Wieder neue Meningitis-Fälle in Südengland
Meningokokken B sind Bakterien, die schwere Hirnhautentzündungen (Meningitis) und Blutvergiftungen (Sepsis) auslösen können. Die Erkrankung kann sehr schnell verlaufen. In den vergangenen Tagen waren in der Region zwei junge Menschen an Meningitis gestorben - eine 18 Jahre alte Schülerin und ein an der University of Kent studierender junger Mensch.
Wie die Behörde mitteilte, wurden bis Donnerstagabend 2.360 Impfungen durchgeführt und über 9.000 Antibiotikadosen verabreicht. Zuvor waren insbesondere Besucherinnen und Besucher eines Nachtclubs aufgerufen worden, sich vorbeugend behandeln zu lassen.
Bereits bei begründetem klinischem Verdacht auf eine Meningokokken-Erkrankung soll gemäß Meningitis-Leitlinie der Weltgesundheitsorganisation (WHO) umgehend mit einer Antibiotikatherapie begonnen werden. Die Bakterien werden durch Tröpfcheninfektion - Husten, Niesen, Küssen - übertragen. Die ersten Anzeichen einer Infektion sind oft grippeähnlich - Fieber, Kopfschmerzen, Übelkeit, Schüttelfrost, Abgeschlagenheit.
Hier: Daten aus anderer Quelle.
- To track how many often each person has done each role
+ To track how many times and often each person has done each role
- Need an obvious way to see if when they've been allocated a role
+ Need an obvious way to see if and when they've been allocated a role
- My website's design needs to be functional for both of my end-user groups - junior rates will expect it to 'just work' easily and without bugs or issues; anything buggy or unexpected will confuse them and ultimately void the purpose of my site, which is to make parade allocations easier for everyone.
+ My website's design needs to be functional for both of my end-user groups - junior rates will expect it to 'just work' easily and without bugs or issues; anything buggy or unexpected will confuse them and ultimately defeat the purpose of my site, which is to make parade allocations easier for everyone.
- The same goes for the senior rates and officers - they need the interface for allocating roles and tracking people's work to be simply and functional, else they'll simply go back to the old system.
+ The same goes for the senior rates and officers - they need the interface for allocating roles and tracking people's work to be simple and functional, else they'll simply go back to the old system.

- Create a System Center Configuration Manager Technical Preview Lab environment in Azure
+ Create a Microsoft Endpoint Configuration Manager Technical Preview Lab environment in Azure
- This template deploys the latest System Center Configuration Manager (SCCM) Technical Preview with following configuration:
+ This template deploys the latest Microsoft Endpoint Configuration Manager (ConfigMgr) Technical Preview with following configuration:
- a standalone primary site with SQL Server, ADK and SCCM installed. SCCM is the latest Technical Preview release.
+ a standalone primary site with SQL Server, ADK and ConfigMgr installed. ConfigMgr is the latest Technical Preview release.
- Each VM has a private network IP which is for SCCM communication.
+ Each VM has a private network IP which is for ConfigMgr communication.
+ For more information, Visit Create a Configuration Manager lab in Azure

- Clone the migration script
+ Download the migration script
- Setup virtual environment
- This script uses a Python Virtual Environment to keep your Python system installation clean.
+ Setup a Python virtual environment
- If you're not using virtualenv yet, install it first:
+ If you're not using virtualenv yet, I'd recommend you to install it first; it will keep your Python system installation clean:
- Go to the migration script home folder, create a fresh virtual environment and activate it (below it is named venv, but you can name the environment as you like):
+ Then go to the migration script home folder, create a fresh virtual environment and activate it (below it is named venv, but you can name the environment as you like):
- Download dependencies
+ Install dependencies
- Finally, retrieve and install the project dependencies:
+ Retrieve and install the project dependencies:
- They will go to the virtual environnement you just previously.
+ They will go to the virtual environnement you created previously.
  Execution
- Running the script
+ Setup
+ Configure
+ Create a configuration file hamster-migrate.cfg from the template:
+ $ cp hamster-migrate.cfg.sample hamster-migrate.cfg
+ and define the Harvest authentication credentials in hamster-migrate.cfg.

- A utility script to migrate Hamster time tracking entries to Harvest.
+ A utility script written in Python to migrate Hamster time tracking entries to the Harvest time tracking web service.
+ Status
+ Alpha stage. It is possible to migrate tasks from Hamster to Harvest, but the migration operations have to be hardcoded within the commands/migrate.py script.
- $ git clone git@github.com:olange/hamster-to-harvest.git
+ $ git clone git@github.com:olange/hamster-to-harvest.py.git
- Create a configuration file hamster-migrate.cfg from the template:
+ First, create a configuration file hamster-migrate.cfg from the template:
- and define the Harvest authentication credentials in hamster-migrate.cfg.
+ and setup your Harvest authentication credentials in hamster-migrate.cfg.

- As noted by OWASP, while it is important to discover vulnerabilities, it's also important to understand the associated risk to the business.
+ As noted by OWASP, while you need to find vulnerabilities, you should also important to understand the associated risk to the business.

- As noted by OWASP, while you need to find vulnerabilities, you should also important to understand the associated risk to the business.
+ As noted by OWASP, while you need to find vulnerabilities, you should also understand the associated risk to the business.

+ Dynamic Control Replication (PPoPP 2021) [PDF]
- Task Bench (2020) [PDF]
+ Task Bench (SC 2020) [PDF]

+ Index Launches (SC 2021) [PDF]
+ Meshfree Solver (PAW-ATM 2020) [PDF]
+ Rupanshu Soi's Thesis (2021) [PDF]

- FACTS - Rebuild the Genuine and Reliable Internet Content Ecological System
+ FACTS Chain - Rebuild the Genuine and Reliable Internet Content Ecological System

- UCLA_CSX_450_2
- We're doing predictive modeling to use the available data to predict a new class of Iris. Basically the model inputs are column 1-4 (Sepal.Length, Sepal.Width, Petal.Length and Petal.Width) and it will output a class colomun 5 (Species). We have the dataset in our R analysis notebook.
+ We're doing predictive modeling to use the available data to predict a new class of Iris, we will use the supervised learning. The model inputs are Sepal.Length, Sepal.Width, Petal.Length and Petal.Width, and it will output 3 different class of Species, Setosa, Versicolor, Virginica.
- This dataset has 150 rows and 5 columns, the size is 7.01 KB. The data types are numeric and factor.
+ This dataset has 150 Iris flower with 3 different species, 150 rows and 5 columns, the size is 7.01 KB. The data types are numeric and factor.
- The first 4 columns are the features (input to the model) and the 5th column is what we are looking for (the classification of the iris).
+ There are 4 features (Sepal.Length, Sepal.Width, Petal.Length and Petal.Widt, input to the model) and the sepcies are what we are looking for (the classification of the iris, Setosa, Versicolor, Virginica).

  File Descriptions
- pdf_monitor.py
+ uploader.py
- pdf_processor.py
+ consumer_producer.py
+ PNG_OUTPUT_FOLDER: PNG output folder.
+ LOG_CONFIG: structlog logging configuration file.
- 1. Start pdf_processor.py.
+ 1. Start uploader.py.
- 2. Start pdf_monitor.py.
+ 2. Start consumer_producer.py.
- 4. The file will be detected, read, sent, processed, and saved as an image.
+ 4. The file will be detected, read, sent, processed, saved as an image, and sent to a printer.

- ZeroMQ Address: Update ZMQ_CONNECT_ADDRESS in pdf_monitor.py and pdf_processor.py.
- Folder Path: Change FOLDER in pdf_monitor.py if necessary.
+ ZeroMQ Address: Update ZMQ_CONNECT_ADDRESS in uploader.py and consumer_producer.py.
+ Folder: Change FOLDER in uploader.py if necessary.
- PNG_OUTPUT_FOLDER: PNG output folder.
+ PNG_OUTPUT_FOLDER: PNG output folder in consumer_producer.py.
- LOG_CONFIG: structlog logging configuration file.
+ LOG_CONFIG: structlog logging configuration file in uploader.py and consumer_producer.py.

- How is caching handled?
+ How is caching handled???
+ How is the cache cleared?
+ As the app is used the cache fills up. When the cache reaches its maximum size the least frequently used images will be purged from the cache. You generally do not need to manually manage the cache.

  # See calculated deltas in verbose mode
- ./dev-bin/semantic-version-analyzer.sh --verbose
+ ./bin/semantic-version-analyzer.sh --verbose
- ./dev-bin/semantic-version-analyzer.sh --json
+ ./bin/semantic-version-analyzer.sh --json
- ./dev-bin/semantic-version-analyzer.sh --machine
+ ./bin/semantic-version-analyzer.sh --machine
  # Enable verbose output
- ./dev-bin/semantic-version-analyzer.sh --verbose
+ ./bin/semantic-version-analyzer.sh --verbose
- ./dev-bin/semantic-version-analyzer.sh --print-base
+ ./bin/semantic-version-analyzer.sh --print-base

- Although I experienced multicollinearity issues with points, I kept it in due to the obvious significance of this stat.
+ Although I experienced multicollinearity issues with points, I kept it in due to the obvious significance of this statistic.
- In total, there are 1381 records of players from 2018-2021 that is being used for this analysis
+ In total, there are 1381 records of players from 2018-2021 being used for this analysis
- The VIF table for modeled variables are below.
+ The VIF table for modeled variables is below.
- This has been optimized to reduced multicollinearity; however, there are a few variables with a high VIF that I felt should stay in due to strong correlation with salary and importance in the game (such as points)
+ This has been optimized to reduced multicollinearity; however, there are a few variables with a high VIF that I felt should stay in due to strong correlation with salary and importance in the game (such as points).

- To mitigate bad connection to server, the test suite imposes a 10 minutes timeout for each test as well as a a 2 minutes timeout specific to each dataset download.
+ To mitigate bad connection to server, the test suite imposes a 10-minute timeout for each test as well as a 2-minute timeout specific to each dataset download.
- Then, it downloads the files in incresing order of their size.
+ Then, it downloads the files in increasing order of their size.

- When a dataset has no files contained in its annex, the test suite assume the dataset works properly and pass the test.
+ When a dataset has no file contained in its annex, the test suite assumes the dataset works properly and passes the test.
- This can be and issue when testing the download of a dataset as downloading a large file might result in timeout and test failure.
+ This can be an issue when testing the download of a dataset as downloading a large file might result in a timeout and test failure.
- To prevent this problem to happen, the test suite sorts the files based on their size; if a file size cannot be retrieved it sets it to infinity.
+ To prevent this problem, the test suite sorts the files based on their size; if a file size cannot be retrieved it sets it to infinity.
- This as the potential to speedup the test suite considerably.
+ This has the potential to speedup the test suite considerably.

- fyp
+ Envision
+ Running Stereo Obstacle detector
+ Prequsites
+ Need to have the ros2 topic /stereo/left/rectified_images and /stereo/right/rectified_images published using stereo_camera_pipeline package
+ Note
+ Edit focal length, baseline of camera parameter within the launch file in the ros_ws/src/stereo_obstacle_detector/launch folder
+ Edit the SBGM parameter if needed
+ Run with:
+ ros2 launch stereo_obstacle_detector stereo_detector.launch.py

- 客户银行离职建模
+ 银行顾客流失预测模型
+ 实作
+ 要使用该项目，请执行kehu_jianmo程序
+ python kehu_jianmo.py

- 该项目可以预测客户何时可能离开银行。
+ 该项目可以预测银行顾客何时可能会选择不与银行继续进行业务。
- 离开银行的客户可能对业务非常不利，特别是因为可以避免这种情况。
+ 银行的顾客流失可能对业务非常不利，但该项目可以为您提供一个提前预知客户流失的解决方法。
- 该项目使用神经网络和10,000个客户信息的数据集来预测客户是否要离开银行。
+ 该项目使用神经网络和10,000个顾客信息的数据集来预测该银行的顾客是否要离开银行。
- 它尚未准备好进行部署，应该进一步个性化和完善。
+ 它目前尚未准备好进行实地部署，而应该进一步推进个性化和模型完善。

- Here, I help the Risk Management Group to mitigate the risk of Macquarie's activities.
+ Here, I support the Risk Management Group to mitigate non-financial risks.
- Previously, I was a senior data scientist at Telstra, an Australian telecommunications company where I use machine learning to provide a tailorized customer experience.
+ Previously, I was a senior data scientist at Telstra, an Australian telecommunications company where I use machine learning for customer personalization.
Bei schwerem Verlauf kann es zu septischem Schock, Organversagen und Hirnschäden kommen.
Zusammenfassung
- In Südengland kämpfen die Behörden mit einem Meningitis-Ausbruch, bei dem die Zahl der bestätigten Meningokokken-B-Infektionen innerhalb eines Tages von 9 auf 13 gestiegen ist und insgesamt 18 Fälle sowie 11 Verdachtsfälle registriert wurden.
- Bis Donnerstagabend wurden 2.360 Impfungen und über 9.000 Antibiotikadosen verabreicht, nachdem insbesondere Besucher eines Nachtclubs zur vorbeugenden Behandlung aufgerufen worden waren.
- Zwei junge Menschen, darunter eine 18-jährige Schülerin und ein Student der University of Kent, sind in den vergangenen Tagen an den Folgen der Erkrankung gestorben.